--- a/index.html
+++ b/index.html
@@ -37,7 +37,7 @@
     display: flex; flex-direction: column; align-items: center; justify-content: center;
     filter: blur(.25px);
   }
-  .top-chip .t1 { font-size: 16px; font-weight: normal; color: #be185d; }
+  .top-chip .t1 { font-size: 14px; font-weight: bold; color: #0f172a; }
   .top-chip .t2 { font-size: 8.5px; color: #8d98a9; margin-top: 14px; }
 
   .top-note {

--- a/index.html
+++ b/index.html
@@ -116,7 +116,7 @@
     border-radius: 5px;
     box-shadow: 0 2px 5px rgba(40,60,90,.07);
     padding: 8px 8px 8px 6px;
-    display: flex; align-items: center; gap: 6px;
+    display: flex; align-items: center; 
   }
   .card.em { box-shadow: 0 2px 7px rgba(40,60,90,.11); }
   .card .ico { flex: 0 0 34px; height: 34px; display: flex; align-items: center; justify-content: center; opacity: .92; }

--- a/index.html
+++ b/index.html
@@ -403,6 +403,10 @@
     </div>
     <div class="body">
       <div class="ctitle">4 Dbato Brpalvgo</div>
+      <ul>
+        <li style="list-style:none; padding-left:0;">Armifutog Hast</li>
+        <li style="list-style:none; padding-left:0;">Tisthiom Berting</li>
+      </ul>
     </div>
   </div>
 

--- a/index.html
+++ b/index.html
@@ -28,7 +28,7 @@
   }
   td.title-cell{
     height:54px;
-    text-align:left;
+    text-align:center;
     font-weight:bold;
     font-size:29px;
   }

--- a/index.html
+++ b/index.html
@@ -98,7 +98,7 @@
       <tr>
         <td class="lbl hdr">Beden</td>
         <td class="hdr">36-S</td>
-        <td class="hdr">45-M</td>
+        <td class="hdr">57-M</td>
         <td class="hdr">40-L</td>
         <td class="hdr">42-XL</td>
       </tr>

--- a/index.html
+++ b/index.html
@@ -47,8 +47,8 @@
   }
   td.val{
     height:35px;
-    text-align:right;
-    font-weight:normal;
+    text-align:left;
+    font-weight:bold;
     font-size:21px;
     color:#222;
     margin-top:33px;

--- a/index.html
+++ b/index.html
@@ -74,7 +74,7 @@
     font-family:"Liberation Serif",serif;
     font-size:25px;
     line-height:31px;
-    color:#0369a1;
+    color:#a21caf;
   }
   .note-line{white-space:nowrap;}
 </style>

• • •

Aim of the task: Return each line of the data above that includes the word "items".

Final answer:
     display: flex; flex-direction: column; align-items: center; justify-content: center;
-    display: flex; align-items: center; gap: 6px;
+    display: flex; align-items: center; 
   .card .ico { flex: 0 0 34px; height: 34px; display: flex; align-items: center; justify-content: center; opacity: .92; }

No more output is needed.